### EXERCISE MATERIALS

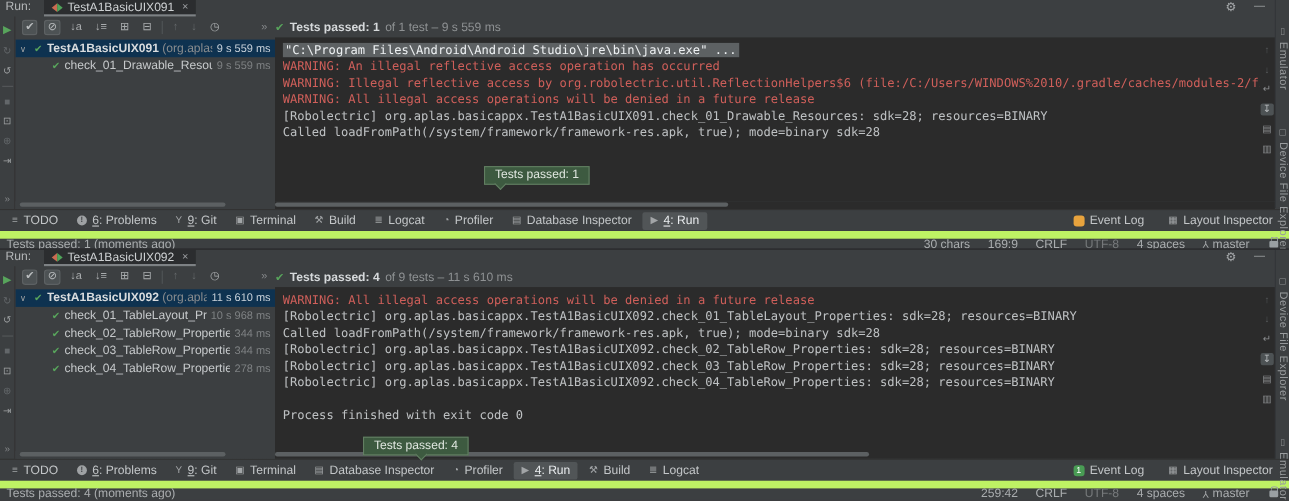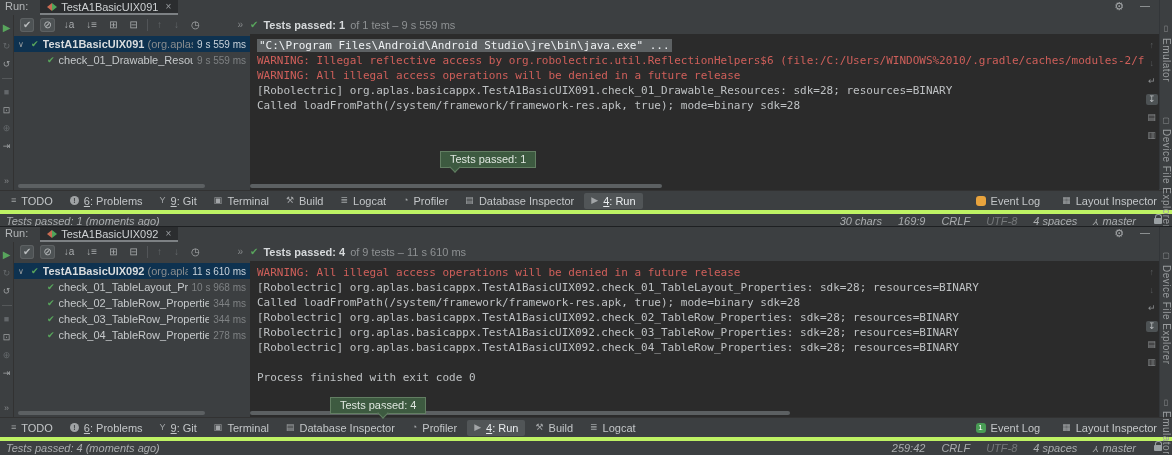--- a/index.html
+++ b/index.html
@@ -87,22 +87,22 @@
          border-radius:2px; white-space:nowrap; }
   .btn.active { background:#515557; color:#e9ecee; }
   .bicon { font-size:9px; line-height:1; color:#a2a5a7; }
   .bicon.circ { background:#9fa2a4; color:#3c3f41; width:9px; height:9px; border-radius:50%;
                 font-size:7px; display:flex; align-items:center; justify-content:center; font-weight:bold; }
   .num { text-decoration:underline; }
   .rbtns { margin-left:auto; display:flex; gap:8px; padding-right:2px; }
   .badge { min-width:10px; height:10px; border-radius:3px; display:inline-flex; align-items:center;
            justify-content:center; font-size:8px; color:#fff; padding:0 1px; }
 
-  .statusbar { height:17px; display:flex; align-items:center; border-top:4px solid #bef264;
-               padding:0 10px 0 6px; font-size:11px; color:#aaadaf;font-style:italic; }
+  .statusbar { height:17px; display:flex; align-items:center; border-top:7px solid #bef264;
+               padding:0 10px 0 6px; font-size:11px; color:#aaadaf; }
   .segs { margin-left:auto; display:flex; align-items:center; gap:16px; }
   .seg { white-space:nowrap; }
   .seg.dim { color:#76797b; }
   .branch { display:inline-block; transform:rotate(180deg); font-size:9px; margin-right:3px; color:#aaadaf; }
   .lock { width:8px; height:6px; background:#9aa0a3; border-radius:1px; position:relative;
           display:inline-block; margin-left:2px; }
   .lock::before { content:""; position:absolute; top:-4px; left:1px; width:5px; height:4px;
                   border:1px solid #9aa0a3; border-bottom:none; border-radius:3px 3px 0 0; }
 
   
@@ -188,20 +188,21 @@
             </div>
             <div class="trow child">
               <span class="tick">✔</span>
               <span class="tlabel">check_01_Drawable_Resources</span>
               <span class="ttime">9 s 559 ms</span>
             </div>
           </div>
         <div class="console">
           <div class="clines">
               <div class="cline"><span class="cmdsel">"C:\Program Files\Android\Android Studio\jre\bin\java.exe" ...</span></div>
+              <div class="cline err">WARNING: An illegal reflective access operation has occurred</div>
               <div class="cline err">WARNING: Illegal reflective access by org.robolectric.util.ReflectionHelpers$6 (file:/C:/Users/WINDOWS%2010/.gradle/caches/modules-2/files-2.</div>
               <div class="cline err">WARNING: All illegal access operations will be denied in a future release</div>
               <div class="cline std">[Robolectric] org.aplas.basicappx.TestA1BasicUIX091.check_01_Drawable_Resources: sdk=28; resources=BINARY</div>
               <div class="cline std">Called loadFromPath(/system/framework/framework-res.apk, true); mode=binary sdk=28</div>
             </div>
           <div class="gutter">
               <div class="gicon dim">↑</div>
               <div class="gicon dim">↓</div>
               <div class="gicon">↵</div>
               <div class="gicon toggled">↧</div>

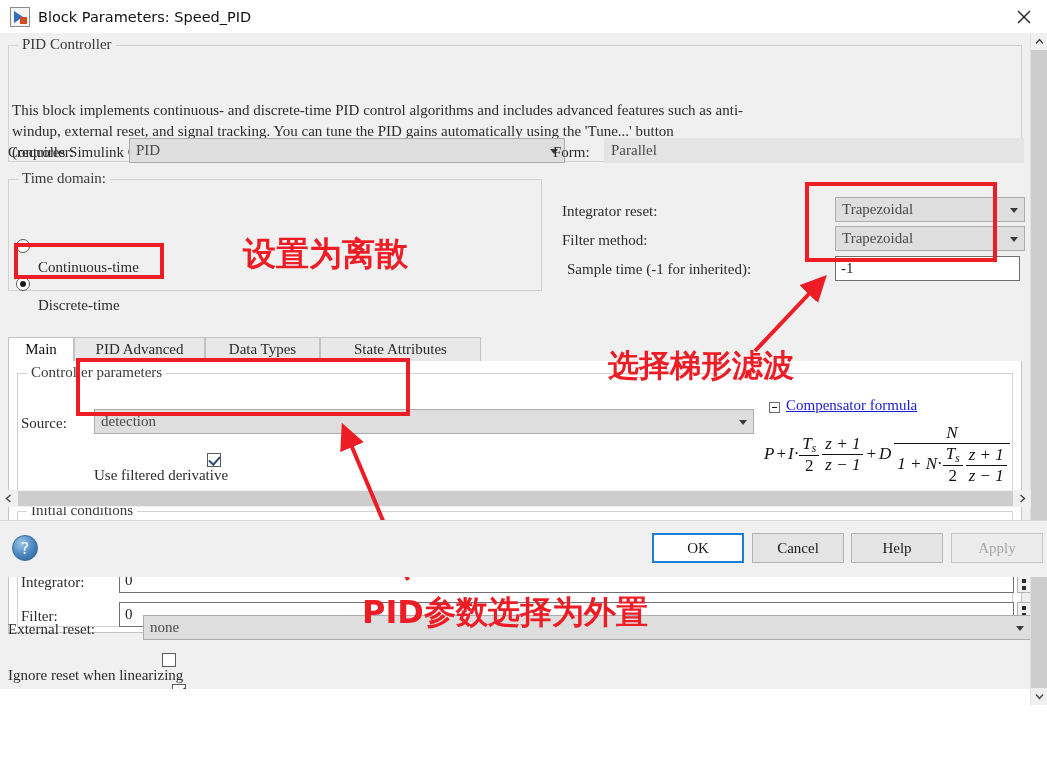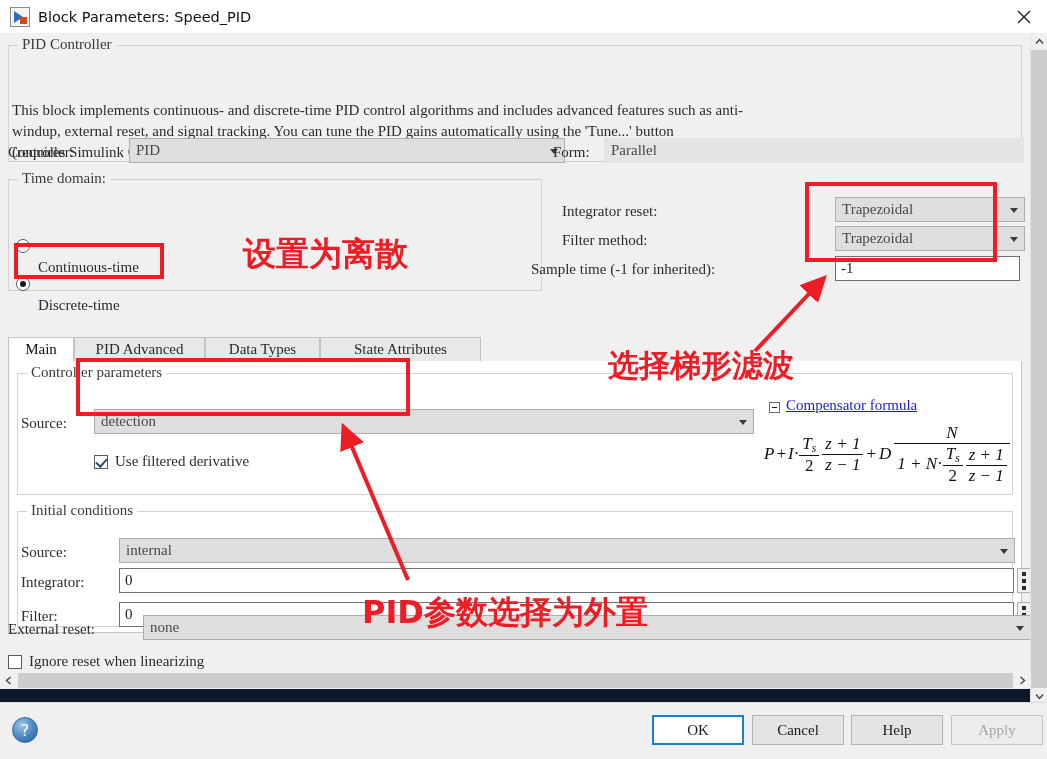--- a/index.html
+++ b/index.html
@@ -4,22 +4,22 @@
 <style>
   html, body {
     margin: 0; padding: 0;
     width: 1047px; height: 759px;
     overflow: hidden;
     background: #ffffff;
     font-family: "Liberation Serif", "DejaVu Serif", serif;
   }
   #app {
     position: relative;
-    width: 1047px; height: 759px;
-    background: #0f172a;
+    width: 1047px; height: 577px;
+    background: #86efac;
     box-sizing: border-box;
   }
 
   
   .titlebar {
     position: absolute; left: 0; top: 0;
     width: 1047px; height: 33px;
     background: #ffffff;
     border-bottom: 1px solid #cfcfcf;
     display: flex; align-items: center;
@@ -176,21 +176,21 @@
     position: relative; flex: 0 0 auto; cursor: pointer;
   }
   .radio.checked::after {
     content: ""; position: absolute;
     left: 3px; top: 3px; width: 6px; height: 6px;
     border-radius: 50%; background: #1a1a1a;
   }
   .radio-label { font-size: 15px; color: #2b2b2b; white-space: nowrap; margin-top: 44px; }
 
   
-  .check-row { position: absolute; display: flex; align-items: center; }
+  .check-row { position: absolute; display: flex; align-items: flex-end; flex-direction: column; }
   .checkbox {
     width: 14px; height: 14px;
     border: 1px solid #5a5a5a; background: #fff;
     box-sizing: border-box; margin-right: 7px;
     position: relative; flex: 0 0 auto; cursor: pointer;
   }
   .checkbox.checked::after {
     content: ""; position: absolute;
     left: 3px; top: 0px; width: 5px; height: 9px;
     border: solid #2b4b7a; border-width: 0 2px 2px 0;
@@ -370,21 +370,21 @@
     <div class="lbl" style="left:562px; top:170px;">Integrator reset:</div>
     <div class="combo" style="left:835px; top:164px; width:190px; height:25px;">
       <span>Trapezoidal</span>
       <span class="arrow"></span>
     </div>
     <div class="lbl" style="left:562px; top:199px;">Filter method:</div>
     <div class="combo" style="left:835px; top:193px; width:190px; height:25px;">
       <span>Trapezoidal</span>
       <span class="arrow"></span>
     </div>
-    <div class="lbl" style="left:531px; top:228px;font-family:Liberation Serif, serif;">Sample time (-1 for inherited):</div>
+    <div class="lbl" style="left:567px; top:228px;font-family:Liberation Serif, serif;">Sample time (-1 for inherited):</div>
     <div class="textbox" style="left:835px; top:223px; width:185px; height:25px;">
       <span>-1</span>
     </div>
 
     <div class="tabstrip">
       <div class="tabs-line"></div>
       <div class="tab active" style="left:0px; width:66px;">
         <span>Main</span>
       </div>
       <div class="tab" style="left:66px; width:131px;">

### TASK REQUIREMENTS
Copy out all lines of the material above in which "flex" occurs.

### RESULT OF THE EXERCISE
                 font-size:7px; display:flex; align-items:center; justify-content:center; font-weight:bold; }
   .rbtns { margin-left:auto; display:flex; gap:8px; padding-right:2px; }
   .badge { min-width:10px; height:10px; border-radius:3px; display:inline-flex; align-items:center;
-  .statusbar { height:17px; display:flex; align-items:center; border-top:4px solid #bef264;
+  .statusbar { height:17px; display:flex; align-items:center; border-top:7px solid #bef264;
   .segs { margin-left:auto; display:flex; align-items:center; gap:16px; }
     display: flex; align-items: center;
     position: relative; flex: 0 0 auto; cursor: pointer;
-  .check-row { position: absolute; display: flex; align-items: center; }
+  .check-row { position: absolute; display: flex; align-items: flex-end; flex-direction: column; }
     position: relative; flex: 0 0 auto; cursor: pointer;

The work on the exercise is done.